> [Work to be completed]:
Scan the material below for the string "gradient", and copy every line where it shows up.

> [Task material]:
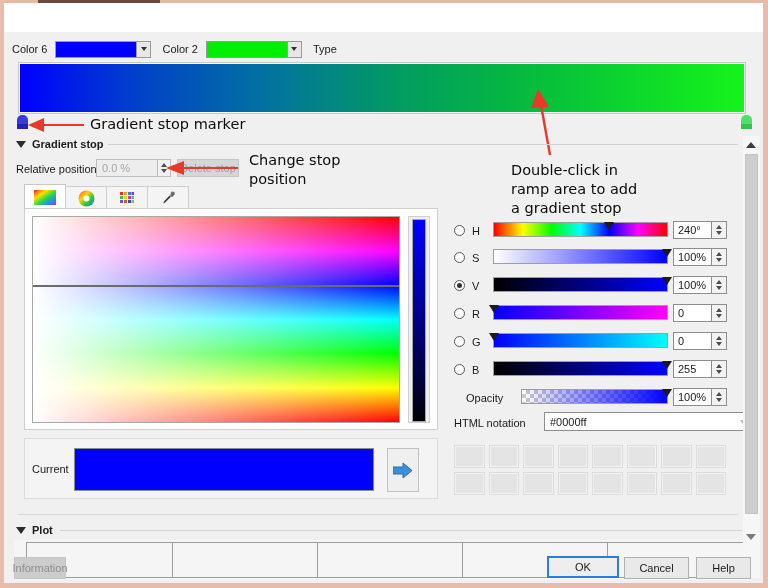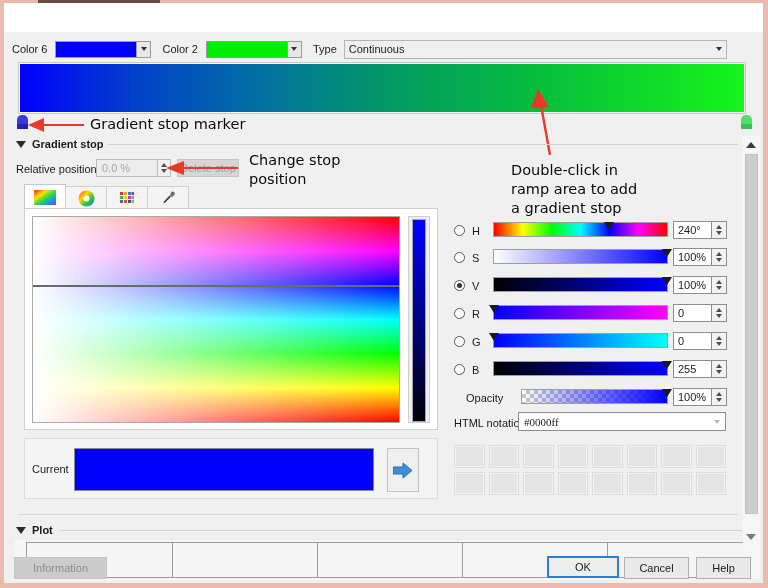--- a/index.html
+++ b/index.html
@@ -194,24 +194,20 @@
           </div>
       </div>
       <span class="lbl" style="margin-left:11px;">Color 2</span>
       <div class="colorbtn" style="width:96px; margin-left:8px;">
         <div class="swatch" id="sw-color2" style="background: rgb(0, 238, 0);"></div>
         <div class="arrow">
             <i class="caret-d"></i>
           </div>
       </div>
       <span class="lbl" style="margin-left:11px;">Type</span>
-      <div class="combo" style="width:383px; margin-left:7px;">
-        <span>Continuous</span>
-        <i class="caret-d"></i>
-      </div>
     </div>
 
     <div class="ramp-wrap">
       <div class="ramp" id="ramp-bar" style="background: linear-gradient(to right, rgb(0, 0, 255) 0%, rgb(1, 65, 201) 16%, rgb(2, 114, 160) 34%, rgb(2, 155, 98) 52%, rgb(6, 187, 62) 70%, rgb(21, 244, 26) 100%);"></div>
     </div>
 
     <div class="stop-marker" style="left:13px; top:83px;">
       <div class="head" style="background:#3a3ad8;"></div>
       <div class="foot" style="background:#2323b0;"></div>
     </div>
@@ -407,21 +403,21 @@
     <div class="bar" id="opacity-bar" style="position: absolute; left: 517px; top: 357px; width: 147px; background-image: linear-gradient(to right, rgba(0, 0, 255, 0) 0%, rgb(0, 0, 255) 100%), linear-gradient(45deg, rgb(201, 201, 201) 25%, transparent 25%, transparent 75%, rgb(201, 201, 201) 75%), linear-gradient(45deg, rgb(201, 201, 201) 25%, transparent 25%, transparent 75%, rgb(201, 201, 201) 75%); background-size: 100% 100%, 8px 8px, 8px 8px; background-position: 0px 0px, 0px 0px, 4px 4px; background-color: rgb(255, 255, 255);">
       <div class="knob" style="left:calc(100% - 5px);"></div>
     </div>
     <div class="numbox" style="left:669px; top:356px; width:39px;">100%</div>
     <div class="numspin" style="left:708px; top:356px;">
         <i style="width:0;height:0;border-left:3px solid transparent;border-right:3px solid transparent;border-bottom:4px solid #4d4d4d;"></i>
         <i style="width:0;height:0;border-left:3px solid transparent;border-right:3px solid transparent;border-top:4px solid #4d4d4d;"></i>
       </div>
 
     <div class="lbl" style="position:absolute; left:450px; top:385px;">HTML notation</div>
-    <div class="htmlnote" style="left:514px; top:380px; width:208px;font-family:Liberation Serif, serif;">
+    <div class="htmlnote" style="left:540px; top:380px; width:208px;">
       <span>#0000ff</span>
       <i class="caret-d"></i>
     </div>
 
     <div class="curgrp" style="left:20px; top:406px; width:414px; height:61px;">
       <div class="lbl" style="position:absolute; left:7px; top:24px;">Current</div>
       <div class="curswatch" id="cur-swatch" style="left: 49px; top: 9px; width: 300px; height: 43px; background: rgb(0, 0, 255);"></div>
       <div class="arrowbtn" style="left:362px; top:9px; width:32px; height:44px;">
         <svg width="20" height="17" viewBox="0 0 20 17">
           <polygon points="0,5 10,5 10,1 19,8.5 10,16 10,12 0,12" fill="#3c8fd8" stroke="#2a6fae" stroke-width="1"></polygon>
@@ -465,19 +461,19 @@
       <div class="plot-v" style="left:448px; top:2px; height:36px;"></div>
       <div class="plot-v" style="left:593px; top:2px; height:36px;"></div>
     </div>
 
     <div class="scrollbar" style="left:739px; top:104px; width:17px; height:442px;">
       <i class="sb-up" style="left:3px; top:6px;"></i>
       <div class="sb-thumb" style="left:2px; top:18px; width:13px; height:360px;"></div>
       <i class="sb-dn" style="left:3px; top:398px;"></i>
     </div>
 
-    <div class="btn disabled" style="left:10px; top:525px; width:93px;">Information</div>
+    <div class="btn disabled" style="left:10px; top:525px; width:52px;">Information</div>
     <div class="btn primary" style="left:543px; top:524px; width:72px;">OK</div>
     <div class="btn" style="left:620px; top:525px; width:65px;">Cancel</div>
     <div class="btn" style="left:692px; top:525px; width:55px;">Help</div>
 
   </div>
 </div>
 
 </body></html>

> [Answer to the problem]:
       <div class="ramp" id="ramp-bar" style="background: linear-gradient(to right, rgb(0, 0, 255) 0%, rgb(1, 65, 201) 16%, rgb(2, 114, 160) 34%, rgb(2, 155, 98) 52%, rgb(6, 187, 62) 70%, rgb(21, 244, 26) 100%);"></div>
     <div class="bar" id="opacity-bar" style="position: absolute; left: 517px; top: 357px; width: 147px; background-image: linear-gradient(to right, rgba(0, 0, 255, 0) 0%, rgb(0, 0, 255) 100%), linear-gradient(45deg, rgb(201, 201, 201) 25%, transparent 25%, transparent 75%, rgb(201, 201, 201) 75%), linear-gradient(45deg, rgb(201, 201, 201) 25%, transparent 25%, transparent 75%, rgb(201, 201, 201) 75%); background-size: 100% 100%, 8px 8px, 8px 8px; background-position: 0px 0px, 0px 0px, 4px 4px; background-color: rgb(255, 255, 255);">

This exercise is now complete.